My almost-two-year-old nephew still likes phones.

 

A week ago, the general public didn’t know or care about metadata. Now, thanks to the NSA, it’s all anyone talks about. Meanwhile, the Supreme Court has already said that this kind of information collection without a warrant is fine because there’s no reasonable expectation of privacy attached to this type of metadata.

Using Metadata to Find Paul Revere
Using Metadata to Find Paul Revere

How much do people value information about the calls we make — the numbers we dial and the length of our calls? Quite a lot, it seems, even when they (supposedly) aren’t able or allowed to listen to the calls. You can do cool things with metadata about who contacts whom.

In libraries, we’ve know the power of metadata for a really long time. We’re in the business of creating, buying, licensing, and using metadata. And library vendors are in the business of charging us an arm and a leg for metadata, and of forbidding us from sharing their metadata. Their metadata is powerful. And above all, their metadata is theirs. Do not mess with their metadata.
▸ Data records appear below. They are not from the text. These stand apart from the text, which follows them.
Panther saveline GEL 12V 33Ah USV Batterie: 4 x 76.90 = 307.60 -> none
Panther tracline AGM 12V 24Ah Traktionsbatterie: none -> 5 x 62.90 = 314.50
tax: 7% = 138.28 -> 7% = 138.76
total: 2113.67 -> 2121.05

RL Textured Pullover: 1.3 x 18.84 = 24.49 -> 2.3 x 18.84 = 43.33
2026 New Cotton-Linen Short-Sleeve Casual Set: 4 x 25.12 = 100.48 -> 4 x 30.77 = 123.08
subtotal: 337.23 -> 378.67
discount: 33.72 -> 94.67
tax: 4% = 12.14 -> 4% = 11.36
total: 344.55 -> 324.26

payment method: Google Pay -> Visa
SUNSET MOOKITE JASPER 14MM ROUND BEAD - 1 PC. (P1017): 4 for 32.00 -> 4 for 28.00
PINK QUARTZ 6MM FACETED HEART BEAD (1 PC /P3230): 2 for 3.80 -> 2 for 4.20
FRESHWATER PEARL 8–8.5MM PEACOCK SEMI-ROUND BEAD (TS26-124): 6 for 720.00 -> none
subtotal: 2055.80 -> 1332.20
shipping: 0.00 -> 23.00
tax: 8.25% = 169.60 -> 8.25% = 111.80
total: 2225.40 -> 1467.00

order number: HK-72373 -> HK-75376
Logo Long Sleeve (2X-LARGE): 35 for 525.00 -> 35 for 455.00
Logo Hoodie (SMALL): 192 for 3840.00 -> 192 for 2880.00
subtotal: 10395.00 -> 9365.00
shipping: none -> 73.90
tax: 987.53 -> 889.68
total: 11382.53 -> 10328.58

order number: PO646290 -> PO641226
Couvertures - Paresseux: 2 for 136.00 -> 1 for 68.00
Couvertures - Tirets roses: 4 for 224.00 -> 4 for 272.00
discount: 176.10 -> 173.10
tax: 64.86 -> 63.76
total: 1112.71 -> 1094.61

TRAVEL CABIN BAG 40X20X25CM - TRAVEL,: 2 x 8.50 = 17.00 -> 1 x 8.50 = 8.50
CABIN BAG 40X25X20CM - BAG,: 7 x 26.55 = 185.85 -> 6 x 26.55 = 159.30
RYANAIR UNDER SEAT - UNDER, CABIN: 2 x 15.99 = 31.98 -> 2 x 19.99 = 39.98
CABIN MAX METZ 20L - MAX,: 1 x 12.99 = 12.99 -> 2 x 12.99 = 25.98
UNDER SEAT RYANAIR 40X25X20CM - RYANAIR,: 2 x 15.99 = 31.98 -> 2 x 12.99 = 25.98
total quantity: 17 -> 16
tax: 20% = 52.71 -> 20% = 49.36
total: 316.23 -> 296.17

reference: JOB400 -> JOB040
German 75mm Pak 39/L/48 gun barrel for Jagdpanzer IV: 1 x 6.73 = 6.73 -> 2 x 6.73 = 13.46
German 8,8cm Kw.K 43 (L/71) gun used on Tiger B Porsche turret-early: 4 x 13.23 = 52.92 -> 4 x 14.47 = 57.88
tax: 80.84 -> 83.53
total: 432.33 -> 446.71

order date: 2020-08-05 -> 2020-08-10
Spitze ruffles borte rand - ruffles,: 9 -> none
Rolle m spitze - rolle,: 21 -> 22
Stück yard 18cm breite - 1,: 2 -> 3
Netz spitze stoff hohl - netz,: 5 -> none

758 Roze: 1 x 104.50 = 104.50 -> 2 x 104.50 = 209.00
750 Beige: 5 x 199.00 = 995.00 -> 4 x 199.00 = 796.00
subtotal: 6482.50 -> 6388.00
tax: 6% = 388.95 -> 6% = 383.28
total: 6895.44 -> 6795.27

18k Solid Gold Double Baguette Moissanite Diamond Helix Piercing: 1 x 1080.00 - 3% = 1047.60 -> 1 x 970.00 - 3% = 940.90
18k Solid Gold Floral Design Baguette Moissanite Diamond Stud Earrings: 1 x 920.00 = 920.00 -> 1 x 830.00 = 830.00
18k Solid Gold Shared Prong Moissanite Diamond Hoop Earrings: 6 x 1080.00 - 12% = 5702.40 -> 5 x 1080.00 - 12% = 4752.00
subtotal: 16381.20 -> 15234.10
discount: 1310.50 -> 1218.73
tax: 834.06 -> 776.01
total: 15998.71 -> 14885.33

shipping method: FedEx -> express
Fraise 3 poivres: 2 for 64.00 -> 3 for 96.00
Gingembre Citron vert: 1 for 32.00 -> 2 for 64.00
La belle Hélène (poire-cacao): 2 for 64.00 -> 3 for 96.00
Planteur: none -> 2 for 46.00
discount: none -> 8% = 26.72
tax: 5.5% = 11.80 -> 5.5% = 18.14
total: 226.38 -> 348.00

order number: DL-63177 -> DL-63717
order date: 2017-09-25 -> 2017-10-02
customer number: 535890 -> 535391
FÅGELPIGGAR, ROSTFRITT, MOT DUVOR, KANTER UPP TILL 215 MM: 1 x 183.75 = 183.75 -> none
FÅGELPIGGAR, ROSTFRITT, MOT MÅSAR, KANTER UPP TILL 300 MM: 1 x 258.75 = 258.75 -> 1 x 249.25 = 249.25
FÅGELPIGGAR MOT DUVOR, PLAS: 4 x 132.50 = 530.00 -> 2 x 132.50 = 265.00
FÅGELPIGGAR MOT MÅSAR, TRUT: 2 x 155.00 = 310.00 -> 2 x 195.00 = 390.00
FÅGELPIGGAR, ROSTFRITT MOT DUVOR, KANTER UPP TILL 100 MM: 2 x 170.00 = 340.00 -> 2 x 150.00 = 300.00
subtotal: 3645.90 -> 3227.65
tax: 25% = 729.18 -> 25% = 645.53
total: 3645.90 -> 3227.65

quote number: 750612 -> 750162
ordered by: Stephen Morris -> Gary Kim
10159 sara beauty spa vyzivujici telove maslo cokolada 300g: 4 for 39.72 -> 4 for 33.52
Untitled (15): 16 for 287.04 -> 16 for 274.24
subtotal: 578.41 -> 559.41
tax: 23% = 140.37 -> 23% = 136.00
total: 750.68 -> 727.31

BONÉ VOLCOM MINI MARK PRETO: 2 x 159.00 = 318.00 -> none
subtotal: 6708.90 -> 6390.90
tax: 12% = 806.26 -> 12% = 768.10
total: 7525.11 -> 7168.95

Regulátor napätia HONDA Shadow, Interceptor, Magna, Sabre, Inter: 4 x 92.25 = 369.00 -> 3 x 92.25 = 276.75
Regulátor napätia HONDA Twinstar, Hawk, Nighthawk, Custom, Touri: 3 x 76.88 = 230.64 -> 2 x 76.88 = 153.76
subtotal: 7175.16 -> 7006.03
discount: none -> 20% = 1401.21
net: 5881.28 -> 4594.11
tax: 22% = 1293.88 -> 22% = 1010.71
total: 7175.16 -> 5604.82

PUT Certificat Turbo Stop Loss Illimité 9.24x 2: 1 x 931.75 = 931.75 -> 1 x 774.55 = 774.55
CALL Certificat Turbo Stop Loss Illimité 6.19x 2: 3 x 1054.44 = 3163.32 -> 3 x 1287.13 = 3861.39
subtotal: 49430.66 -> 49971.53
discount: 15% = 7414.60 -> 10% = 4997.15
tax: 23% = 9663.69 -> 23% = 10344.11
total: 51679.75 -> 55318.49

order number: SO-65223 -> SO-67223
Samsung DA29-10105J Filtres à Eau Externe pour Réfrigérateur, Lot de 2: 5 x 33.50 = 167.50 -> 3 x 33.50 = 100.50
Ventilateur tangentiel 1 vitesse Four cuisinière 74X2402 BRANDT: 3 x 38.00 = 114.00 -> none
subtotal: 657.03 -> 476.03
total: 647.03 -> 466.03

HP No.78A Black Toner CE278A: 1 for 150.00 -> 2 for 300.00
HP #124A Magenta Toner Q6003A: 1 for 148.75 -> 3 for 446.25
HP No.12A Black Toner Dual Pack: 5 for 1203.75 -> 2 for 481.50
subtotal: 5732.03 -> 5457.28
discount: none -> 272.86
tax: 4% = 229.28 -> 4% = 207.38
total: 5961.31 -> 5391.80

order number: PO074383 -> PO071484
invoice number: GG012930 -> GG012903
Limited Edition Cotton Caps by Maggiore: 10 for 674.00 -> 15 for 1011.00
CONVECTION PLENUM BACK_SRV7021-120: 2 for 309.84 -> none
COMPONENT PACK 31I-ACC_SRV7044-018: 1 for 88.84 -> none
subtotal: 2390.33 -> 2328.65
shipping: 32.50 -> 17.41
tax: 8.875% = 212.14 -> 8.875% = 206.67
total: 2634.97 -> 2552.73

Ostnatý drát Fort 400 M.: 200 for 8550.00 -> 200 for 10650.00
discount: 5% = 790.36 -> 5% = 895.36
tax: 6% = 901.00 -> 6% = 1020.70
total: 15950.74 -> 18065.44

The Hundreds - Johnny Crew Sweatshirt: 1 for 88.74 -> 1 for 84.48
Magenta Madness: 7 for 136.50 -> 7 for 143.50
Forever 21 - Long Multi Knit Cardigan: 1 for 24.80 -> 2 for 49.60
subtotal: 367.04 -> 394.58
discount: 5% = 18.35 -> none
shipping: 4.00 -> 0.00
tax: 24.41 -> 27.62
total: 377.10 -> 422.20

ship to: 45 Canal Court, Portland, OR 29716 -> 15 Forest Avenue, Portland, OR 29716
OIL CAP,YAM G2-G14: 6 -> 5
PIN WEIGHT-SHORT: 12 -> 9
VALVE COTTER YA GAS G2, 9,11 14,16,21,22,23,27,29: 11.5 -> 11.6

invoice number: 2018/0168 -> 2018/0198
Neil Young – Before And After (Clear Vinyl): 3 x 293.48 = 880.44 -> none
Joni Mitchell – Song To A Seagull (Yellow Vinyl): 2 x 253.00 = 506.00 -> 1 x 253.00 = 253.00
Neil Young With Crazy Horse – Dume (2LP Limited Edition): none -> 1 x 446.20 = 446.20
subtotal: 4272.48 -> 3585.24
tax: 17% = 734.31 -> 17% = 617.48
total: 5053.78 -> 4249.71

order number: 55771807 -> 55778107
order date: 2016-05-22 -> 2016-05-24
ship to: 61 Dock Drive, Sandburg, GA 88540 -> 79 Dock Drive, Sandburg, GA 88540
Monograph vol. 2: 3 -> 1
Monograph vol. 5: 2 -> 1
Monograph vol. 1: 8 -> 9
Granted, cataloging and indexing produce rich, multi-facetted metadata, and the NSA is looking at “thin” metadata — nobody’s gone through the calls and classified them according to topic (we assume). This is the equivalent of author, title, and publication information. But perhaps telephone and internet companies will now be looking to library vendors for some pointers on making a tidy profit on all their metadata, especially now that we all know it’s not legally private after all.

It’s probably too much to hope that libraries will get better deals from vendors on the strength of an argument about how metadata isn’t private. The ultimate Open Access: nothing is private.

p.s. To any non-librarian readers: Libraries complete destroy your check-out records on purpose so that the government can’t ask us for it. Just FYI.